Es ist also nicht so, als stünden hier die guten westliche Werte gegen böse östliche. Aber die Werte des Westens werden zur Stütze eines simplen Freund-Feind-Schemas.

Die moralische Überhöhung verstellt den Blick auf diplomatische Lösungen

Die Behauptung, dass es bei der Waffenhilfe um die „Verteidigung westlicher Werte“ gehe, macht aus dem Krieg zwischen der Ukraine und dem involvierten Westen einerseits und Russland andererseits einen Glaubenskrieg. Dies entspricht spiegelbildlich einem der Narrative Putins zur Rechtfertigung des Angriffs:  Es geht darum, das Böse in Gestalt des ukrainischen Nazitums zu bekämpfen, also um einen hohen Wert. Umgekehrt bezeichnete z. B. auch der amerikanische Präsident Ronald Reagan in den 80er Jahren die Sowjetunion als das „Reich des Bösen“.

So wird die Debatte auf gefährliche Weise emotionalisiert. Gegenüber symbolisch überhöhten Aussagen spielen Sachfragen und nüchterne Analysen kaum eine Rolle. Wer in diesem Freund-Feind-Schema verharrt, wird sich auch nicht die Mühe machen, sich in die Geschichte des Konflikts einzuarbeiten und nach Lösungen außerhalb des Schlachtfelds suchen.

Gleichzeitig werden die völkerrechtswidrigen Kriege der Nato-Staaten wie z.B. in Jugoslawien oder Libyen sowie die Schritte, die durch die Nato-Osterweiterungen und die einseitige Haltung bezüglich des Konflikts zwischen der ukrainischen und russischen Bevölkerung zur Eskalation beigetragen haben, ausgeblendet.

In der Position des moralisch Überlegenen gibt man sich nur damit zufrieden, bis Russland irgendwann aufhört zu kämpfen und klein beigibt, weil es wirtschaftlich so geschwächt ist, es besiegt oder Putin gar intern gestürzt wird. Abgesehen davon, dass es nicht sehr wahrscheinlich ist, dass nach Putin demokratischere Kräfte das Sagen haben werden – auch jetzt scheint Putin beachtliche Unterstützung in Russland zu genießen – heißt das, dass sich der Krieg in der Ukraine noch viele weitere Monate, wenn nicht sogar Jahre hinzieht. Was das bedeutet: weitgehende Zerstörung des Landes, Tod, unendliches Leid sowie die Gefahr einer Ausweitung des Krieges.

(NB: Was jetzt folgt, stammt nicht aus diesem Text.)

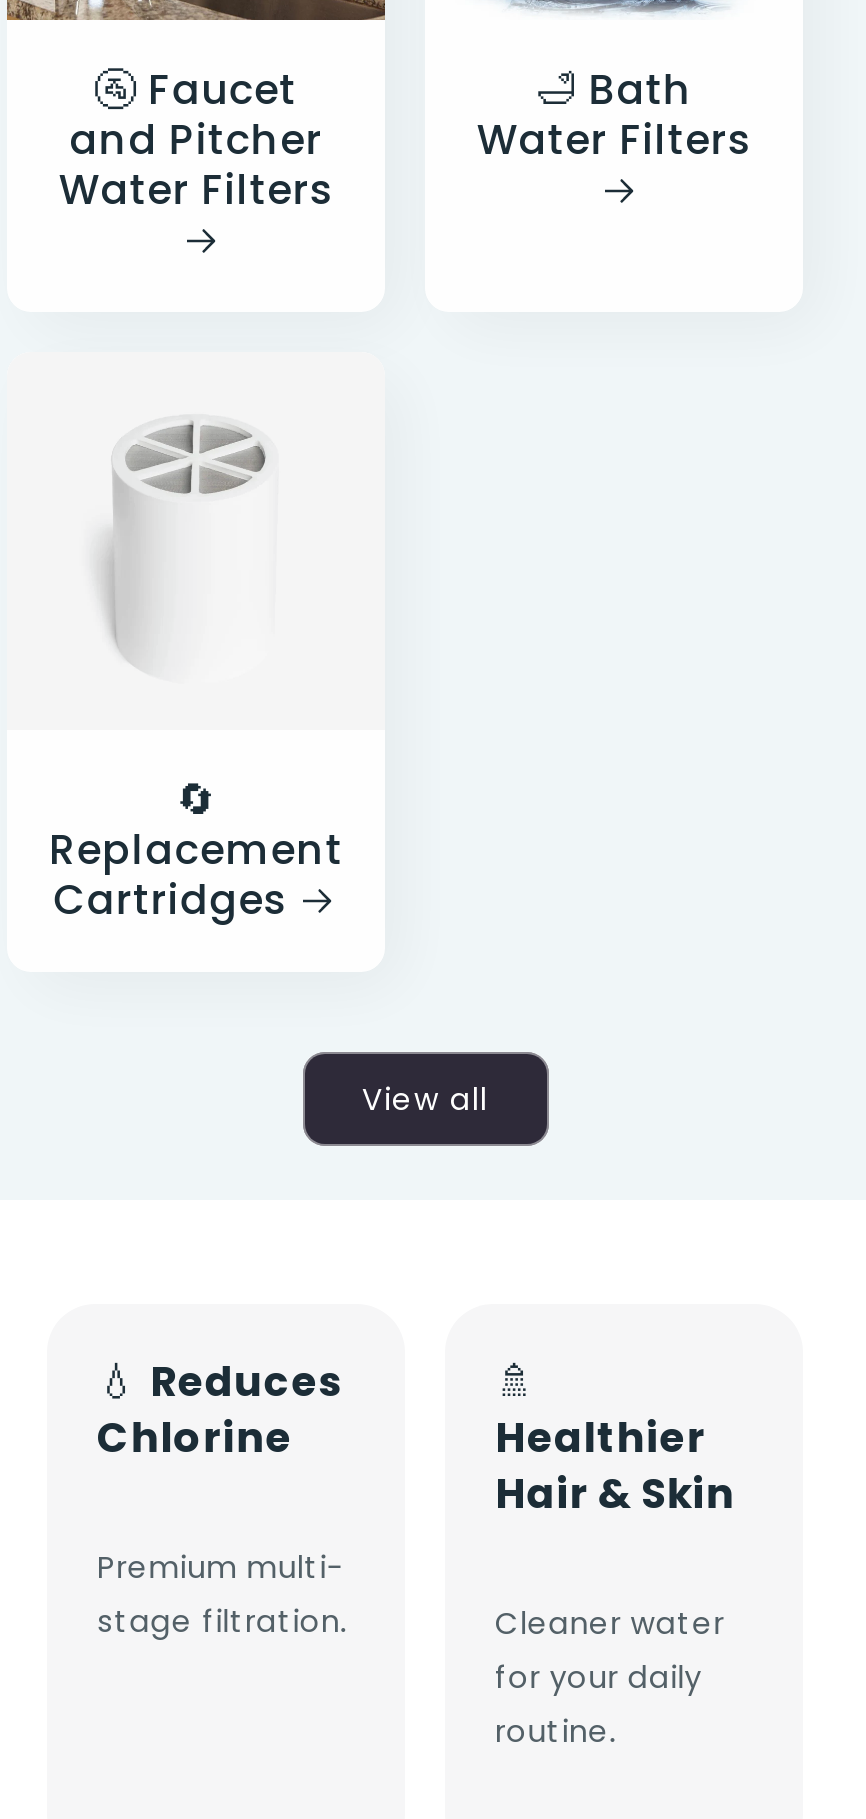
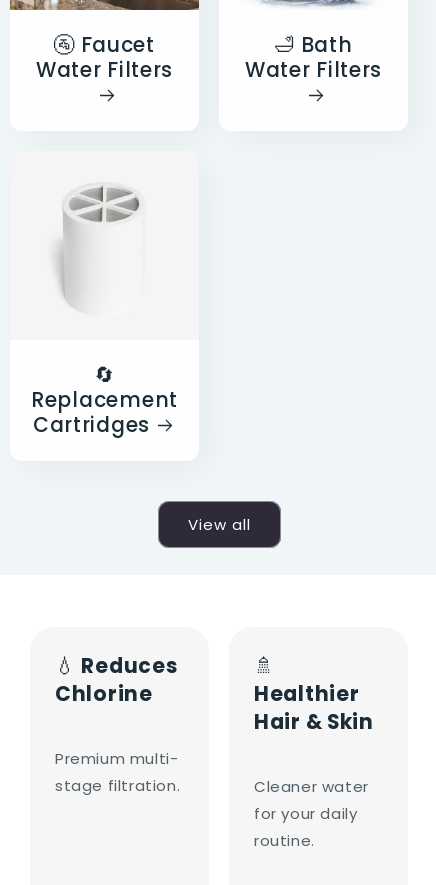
- and Pitcher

Die Politik gegenüber Russland muss auch jetzt solcherart sein, dass sie ein friedliches Auskommen mit diesem Land nicht auf Jahrzehnte unmöglich macht. Eine diplomatische Lösung wird vermutlich nur möglich sein, wenn Putin erhobenen Hauptes aus der Sache herauskommt. Das mag uns verständlicherweise große Bauchschmerzen verursachen – aber was wäre die Alternative?

„Wir machen im Moment sehr viel Kriegsrhetorik – aus guter gesinnungsethischer Absicht“, sagt Brigadegeneral a.D. Erich Vad. „Aber der Weg in die Hölle ist bekanntlich immer mit guten Vorsätzen gepflastert. Wir müssen den laufenden Krieg zwischen Russland und der Ukraine vom Ende her denken. Wenn wir den Dritten Weltkrieg nicht wollen, müssen wir früher oder später aus dieser militärischen Eskalationslogik raus und Verhandlungen aufnehmen.“[9]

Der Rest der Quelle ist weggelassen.